In a 12-season stint, he made 523 competitive appearances, scoring 24 goals. Of these, 412 were in league matches, for which he holds the club's Football League appearances record, where he also scored 14 goals, and puts him second in the all-time appearance list for the "Bulls", behind John Layton who played a total 549 times for the club during their non-league days. He moved to Wrexham midway through the 1991–92 season, and went on to make over 100 league appearances for the "Red Dragons" helping the Welsh side to gain promotion in 1992–93.

==Post-retirement==
Towards the end of his playing days he firstly completed his FA Diploma in the Treatment and Management of Injuries, before studying and gaining a Physiotherapy Degree from Salford University, later taking over first physio duties at Wrexham and then under the managership of John Toshack the Wales national football team senior physiotherapists position, being promoted from a similar position with the Under 21 team.

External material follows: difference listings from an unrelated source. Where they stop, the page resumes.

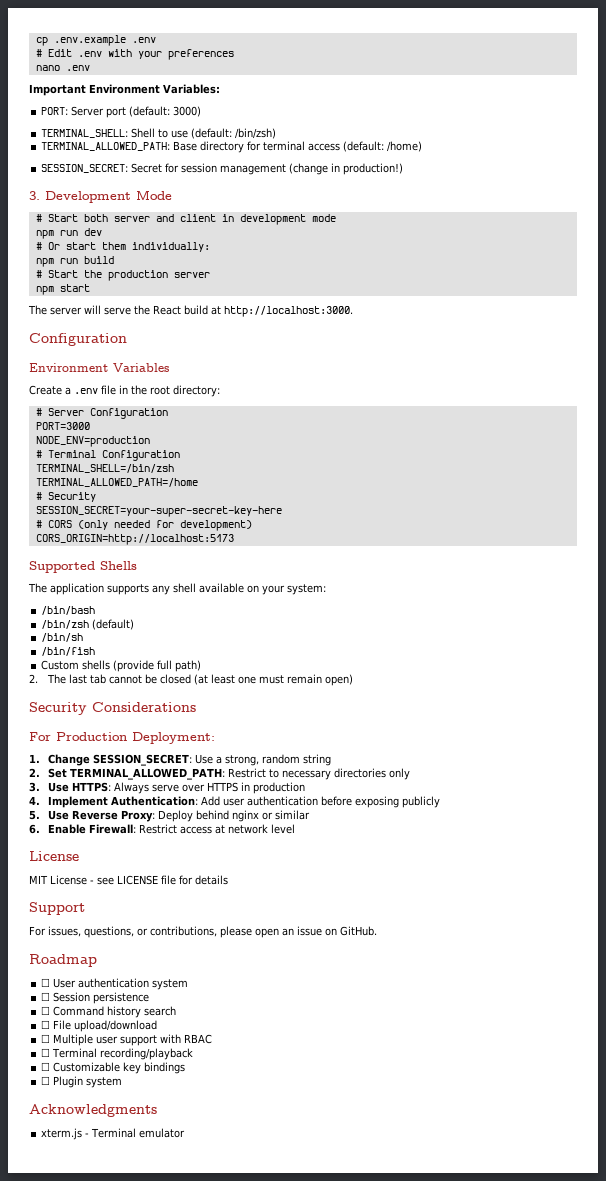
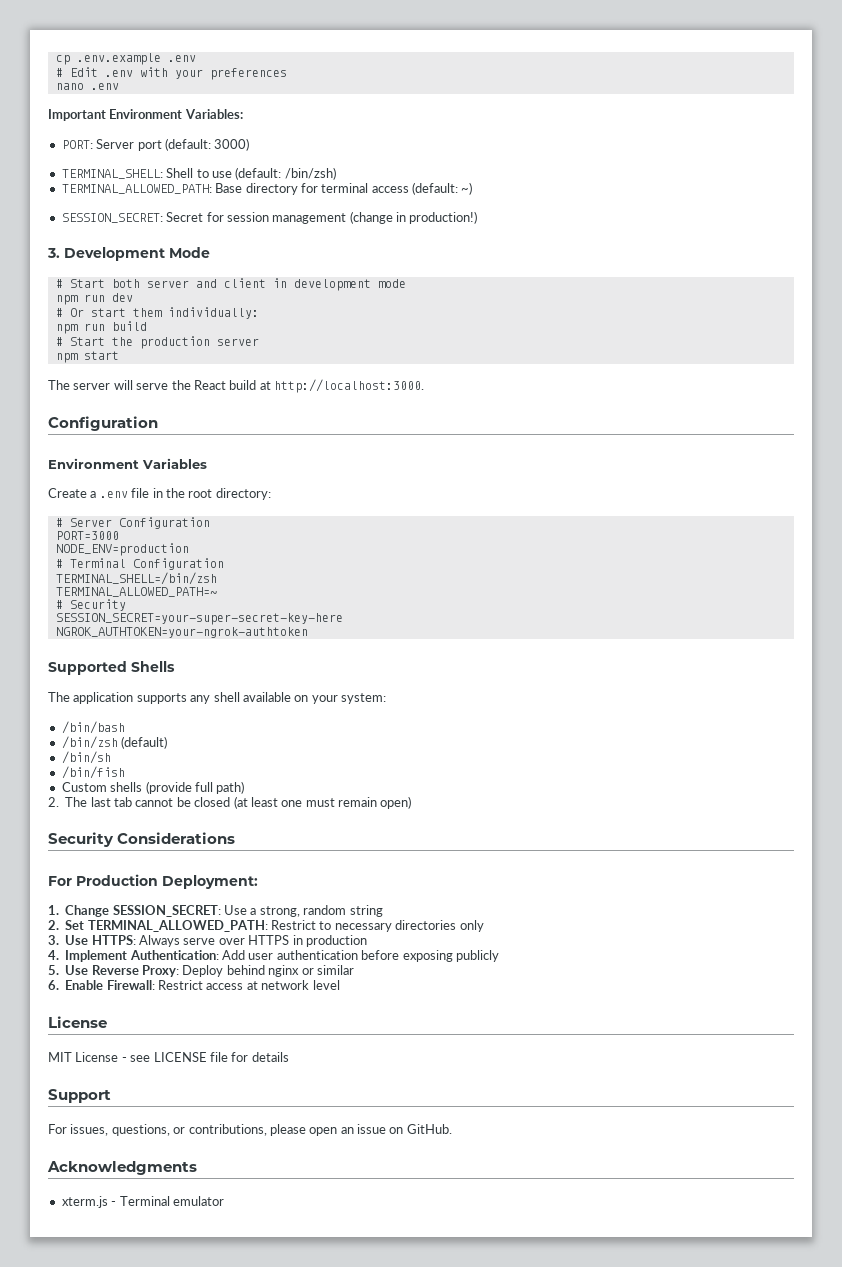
- TERMINAL_ALLOWED_PATH: Base directory for terminal access (default: /home)
+ TERMINAL_ALLOWED_PATH: Base directory for terminal access (default: ~)
- TERMINAL_ALLOWED_PATH=/home
+ TERMINAL_ALLOWED_PATH=~
- # CORS (only needed for development)
- CORS_ORIGIN=http://localhost:5173
+ NGROK_AUTHTOKEN=your-ngrok-authtoken
- Roadmap
- ☐ User authentication system
- ☐ Session persistence
- ☐ Command history search
- ☐ File upload/download
- ☐ Multiple user support with RBAC
- ☐ Terminal recording/playback
- ☐ Customizable key bindings
- ☐ Plugin system

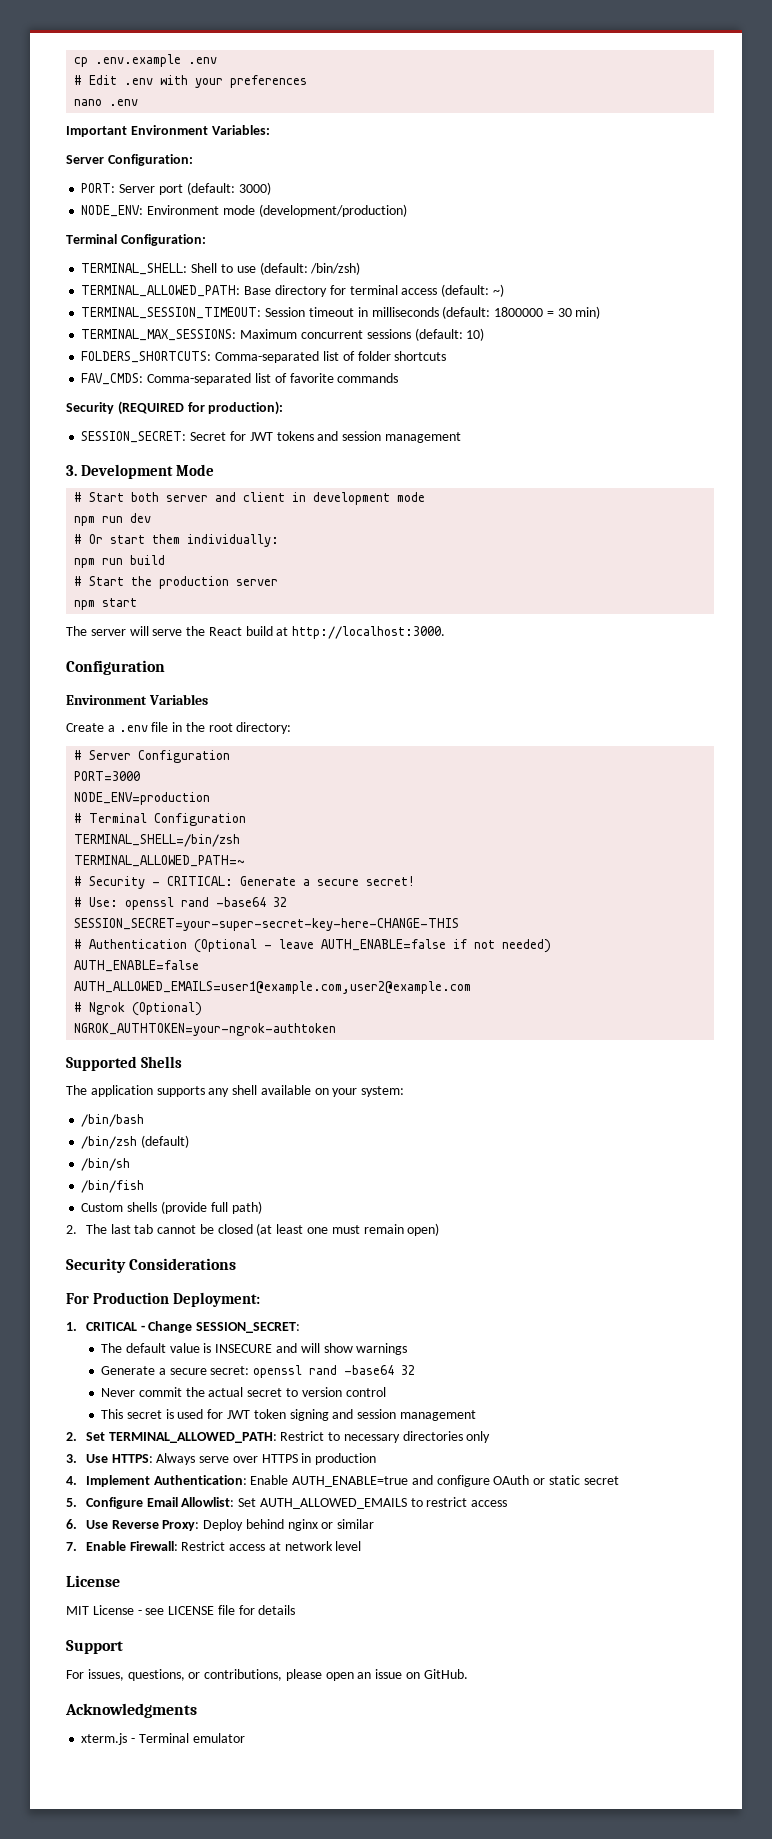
+ Server Configuration:
+ NODE_ENV: Environment mode (development/production)
+ Terminal Configuration:
+ TERMINAL_SESSION_TIMEOUT: Session timeout in milliseconds (default: 1800000 = 30 min)
+ TERMINAL_MAX_SESSIONS: Maximum concurrent sessions (default: 10)
+ FOLDERS_SHORTCUTS: Comma-separated list of folder shortcuts
+ FAV_CMDS: Comma-separated list of favorite commands
+ Security (REQUIRED for production):
- SESSION_SECRET: Secret for session management (change in production!)
+ SESSION_SECRET: Secret for JWT tokens and session management
- # Security
- SESSION_SECRET=your-super-secret-key-here
+ # Security - CRITICAL: Generate a secure secret!
+ # Use: openssl rand -base64 32
+ SESSION_SECRET=your-super-secret-key-here-CHANGE-THIS
+ # Authentication (Optional - leave AUTH_ENABLE=false if not needed)
+ AUTH_ENABLE=false
+ AUTH_ALLOWED_EMAILS=user1@example.com,user2@example.com
+ # Ngrok (Optional)
- 1. Change SESSION_SECRET: Use a strong, random string
+ 1. CRITICAL - Change SESSION_SECRET:
+ The default value is INSECURE and will show warnings
+ Generate a secure secret: openssl rand -base64 32
+ Never commit the actual secret to version control
+ This secret is used for JWT token signing and session management
- 4. Implement Authentication: Add user authentication before exposing publicly
- 5. Use Reverse Proxy: Deploy behind nginx or similar
+ 4. Implement Authentication: Enable AUTH_ENABLE=true and configure OAuth or static secret
+ 5. Configure Email Allowlist: Set AUTH_ALLOWED_EMAILS to restrict access
+ 6. Use Reverse Proxy: Deploy behind nginx or similar
- 6. Enable Firewall: Restrict access at network level
+ 7. Enable Firewall: Restrict access at network level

In August 2012, after three years as physiotherapist with Bolton Wanderers, Pejic joined Macclesfield Town. In November 2013 Pejic returned to Stoke City to work in the medical department at the club's academy.

==Personal life==
One of Mel's sons, Shaun also played for Wrexham, and his elder brother Mike was also a footballer.

==Career statistics==

Appearances and goals by club, season and competition
| Club | Season | League |  |  | FA Cup |  | League Cup |  | Other^{[A]} |  | Total |  |
| Division | Apps | Goals | Apps | Goals | Apps | Goals | Apps | Goals | Apps | Goals |
| Stoke City | 1979–80 | First Division | 1 | 0 | 0 | 0 | 0 | 0 | 0 | 0 | 1 | 0 |
| Total |  | 1 | 0 | 0 | 0 | 0 | 0 | 0 | 0 | 1 | 0 |
| Hereford United | 1980–81 | Fourth Division | 13 | 0 | 0 | 0 | 2 | 0 | 0 | 0 | 15 | 0 |
| 1981–82 | Fourth Division | 27 | 0 | 0 | 0 | 0 | 0 | 0 | 0 | 27 | 0 |
| 1982–83 | Fourth Division | 45 | 1 | 1 | 0 | 2 | 1 | 0 | 0 | 48 | 2 |
| 1983–84 | Fourth Division | 44 | 0 | 1 | 0 | 2 | 1 | 1 | 0 | 48 | 1 |
| 1984–85 | Fourth Division | 46 | 1 | 5 | 1 | 2 | 0 | 2 | 0 | 55 | 2 |
| 1985–86 | Fourth Division | 45 | 1 | 2 | 0 | 4 | 0 | 6 | 0 | 56 | 1 |
| 1986–87 | Fourth Division | 31 | 0 | 2 | 0 | 2 | 0 | 3 | 0 | 38 | 0 |
| 1987–88 | Fourth Division | 44 | 1 | 2 | 0 | 4 | 0 | 4 | 0 | 54 | 1 |
| 1988–89 | Fourth Division | 18 | 3 | 0 | 0 | 0 | 0 | 3 | 0 | 21 | 3 |
| 1989–90 | Fourth Division | 38 | 5 | 2 | 1 | 4 | 1 | 3 | 0 | 47 | 7 |
| 1990–91 | Fourth Division | 46 | 1 | 2 | 1 | 2 | 0 | 4 | 0 | 54 | 2 |
| 1991–92 | Fourth Division | 16 | 1 | 2 | 0 | 1 | 0 | 1 | 0 | 20 | 1 |
| Total |  | 412 | 14 | 19 | 3 | 25 | 3 | 27 | 0 | 483 | 20 |
| Wrexham | 1991–92 | Fourth Division | 7 | 0 | 0 | 0 | 0 | 0 | 0 | 0 | 7 | 0 |
| 1992–93 | Third Division | 39 | 2 | 0 | 0 | 2 | 1 | 3 | 0 | 44 | 3 |
| 1993–94 | Second Division | 40 | 0 | 2 | 0 | 3 | 1 | 2 | 0 | 46 | 3 |
| 1994–95 | Second Division | 20 | 1 | 1 | 0 | 2 | 0 | 1 | 0 | 24 | 1 |
| Total |  | 106 | 3 | 3 | 0 | 7 | 2 | 6 | 0 | 121 | 7 |
| Career total |  |  | 518 | 18 | 22 | 3 | 32 | 5 | 33 | 0 | 605 | 26 |

A. The "Other" column constitutes appearances and goals in the Football League Trophy.